По крайней мере, сударыня, вы не можете жаловаться на злой его нрав. Он смирен…
Г-жа Простакова. Как теленок, мой батюшка; оттого-то у нас в доме все и избаловано. Вить у него нет того смыслу, чтоб в доме была строгость, чтоб наказать путем виноватого. Все сама управляюсь, батюшка. С утра до вечера, как за язык повешена, рук не покладываю: то бранюсь, то дерусь; тем и дом держится, мой батюшка.
Правдин(в сторону). Скоро будет он держаться иным образом.
Митрофан. И сегодни матушка все утро изволила провозиться с холопями.
Г-жа Простакова (к Софье). Убирала покои для твоего любезного дядюшки. Умираю, хочу видеть этого почтенного старичка. Я об нем много наслышалась. И злодеи его говорят только, что он немножечко угрюм, а такой-де преразумный, да коли-де кого уж и полюбит, так прямо полюбит.
Правдин. А кого он невзлюбит, тот дурной человек. (К Софье.) Я и сам имею честь знать вашего дядюшку. А, сверх того, от многих слышал об нем то, что вселило в душу мою истинное к нему почтение. Что называют в нем угрюмостью, грубостью, то есть одно действие его прямодушия. Отроду язык его не говорил да, когда душа его чувствовала нет.
Софья. Зато и счастье свое должен он был доставать трудами.
Г-жа Простакова. Милость божия к нам, что удалось. Ничего так не желаю, как отеческой его милости к Митрофанушке. Софьюшка, душа моя! не изволишь ли посмотреть дядюшкиной комнаты?
Софья отходит.
Г-жа Простакова (к Простакову). Опять зазевался, мой батюшка; да изволь, сударь, проводить ее. Ноги-то не отнялись.
Простаков(отходя). Не отнялись, да подкосились.
Г-жа Простакова (к гостям). Одна моя забота, одна моя отрада – Митрофанушка. Мой век проходит. Его готовлю в люди.
Здесь появляются Кутейкин с часословом, а Цыфиркин с аспидной доскою и грифелем. Оба они знаками спрашивают Еремеевну: входить ли? Она их манит, а Митрофан отмахивает.
Г-жа Простакова (не видя их, продолжает). Авось-либо господь милостив, и счастье на роду ему написано.
Правдин. Оглянитесь, сударыня, что за вами делается?
Г-жа Простакова. А! Это, батюшка, Митрофанушкины учители, Сидорыч Кутейкин…

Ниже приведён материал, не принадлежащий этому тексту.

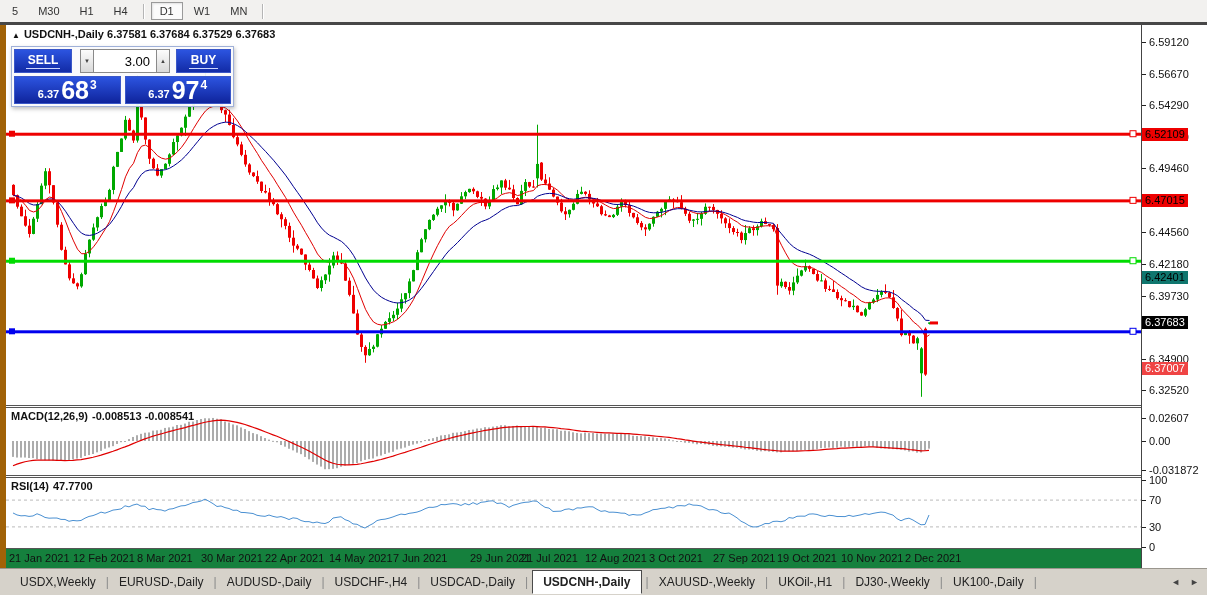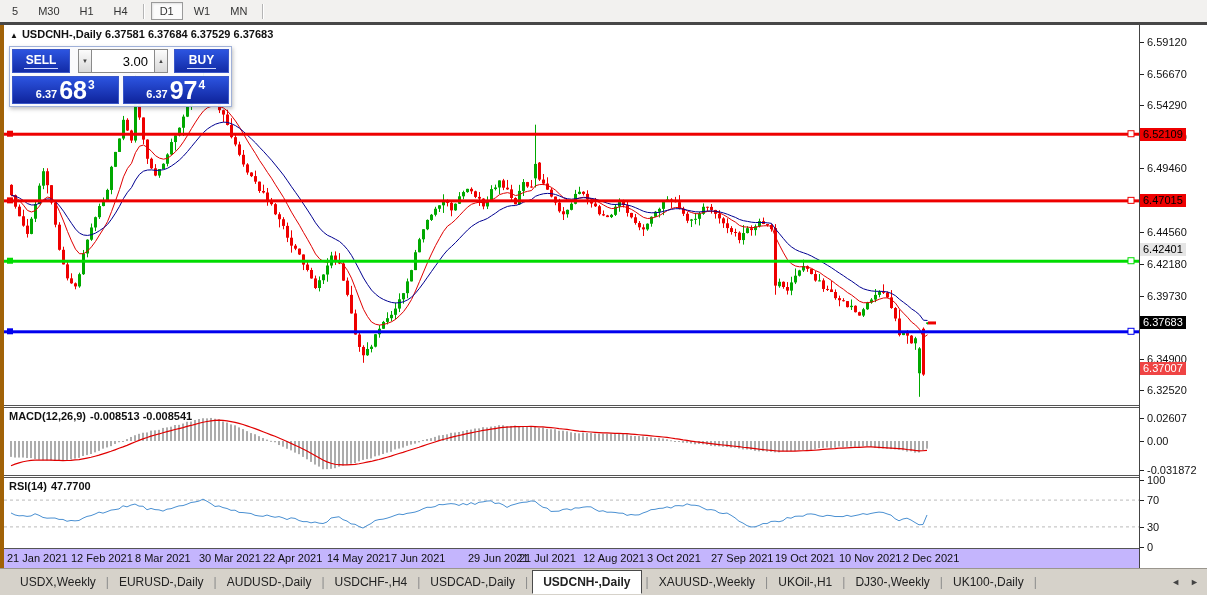"▲ USDCNH-,Daily 6.37581 6.37684 6.37529" #chart-region { border-left: 4px solid #a16207 -> 6px solid #a16207 }
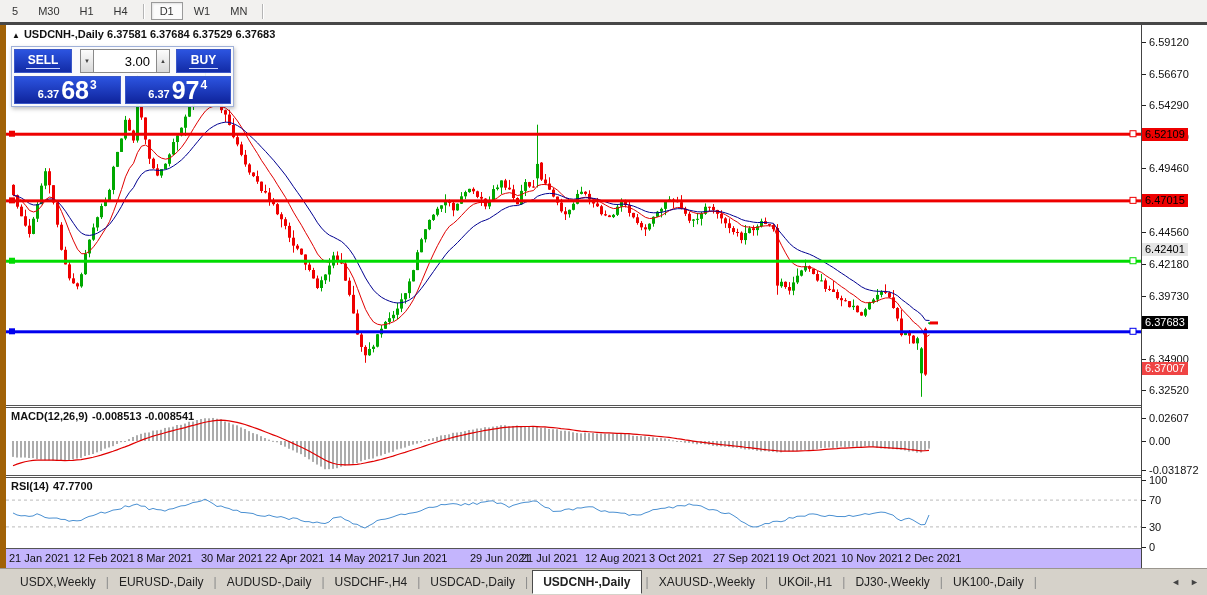"6.42401" div.linelabel { background: #e5e5e5 -> #0f766e; top: 218px -> 246px }
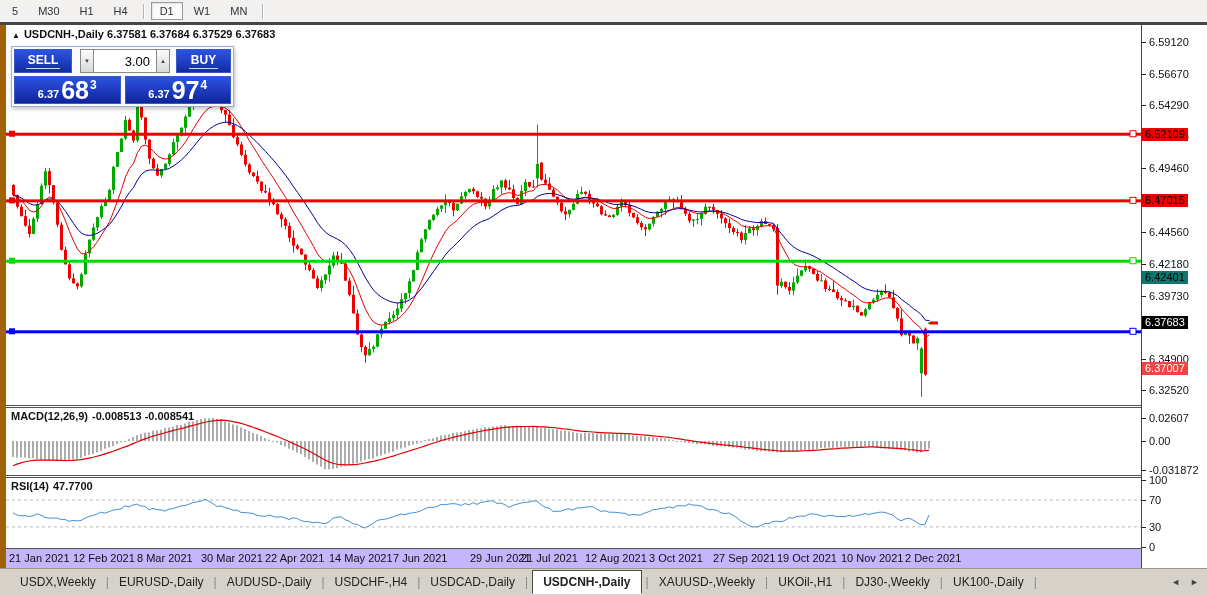"21 Jan 2021" #date-axis { background: #c4b5fd -> #15803d }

Еремеевна. И Пафнутьич Цыфиркин.
Митрофан (в сторону). Пострел их побери и с Еремеевной.
Кутейкин. Дому владыке мир и многая лета с чады и домочадцы.
Цыфиркин. Желаем вашему благородию здравствовать сто лет, да двадцать, да еще пятнадцать. Несчетны годы.
Милон. Ба! Это наш брат служивый! Откуда взялся, друг мой?
Цыфиркин. Был гарнизонный, ваше благородие! А ныне пошел в чистую.
Милон. Чем же ты питаешься?
Цыфиркин. Да кое-как, ваше благородие! Малу толику арихметике маракую, так питаюсь в городе около приказных служителей у счетных дел. Не всякому открыл господь науку: так кто сам не смыслит, меня нанимает то счетец поверить, то итоги подвести. Тем и питаюсь; праздно жить не люблю. На досуге ребят обучаю. Вот и у их благородия с парнем третий год над ломаными бьемся, да что-то плохо клеятся; ну, и то правда, человек на человека не приходит.
Г-жа Простакова. Что? Что ты это, Пафнутьич, врешь? Я не вслушалась.
Цыфиркин. Так. Я его благородию докладывал, что в иного пня в десять лет не вдолбишь того, что другой ловит на полете.
Правдин(к Кутейкину). А ты, господин Кутейкин, не из ученых ли?
Кутейкин. Из ученых, ваше высокородие! Семинарии здешния епархии. Ходил до риторики, да богу изволившу, назад воротился. Подавал в консисторию челобитье, в котором прописал: «Такой-то-де семинарист, из церковничьих детей, убояся бездны премудрости, просит от нея об увольнении». На что и милостивая резолюция вскоре воспоследовала, с отметкою: «Такого-то-де семинариста от всякого учения уволить: писано бо есть, не мечите бисера пред свиниями, да не попрут его ногами».
Г-жа Простакова. Да где наш Адам Адамыч?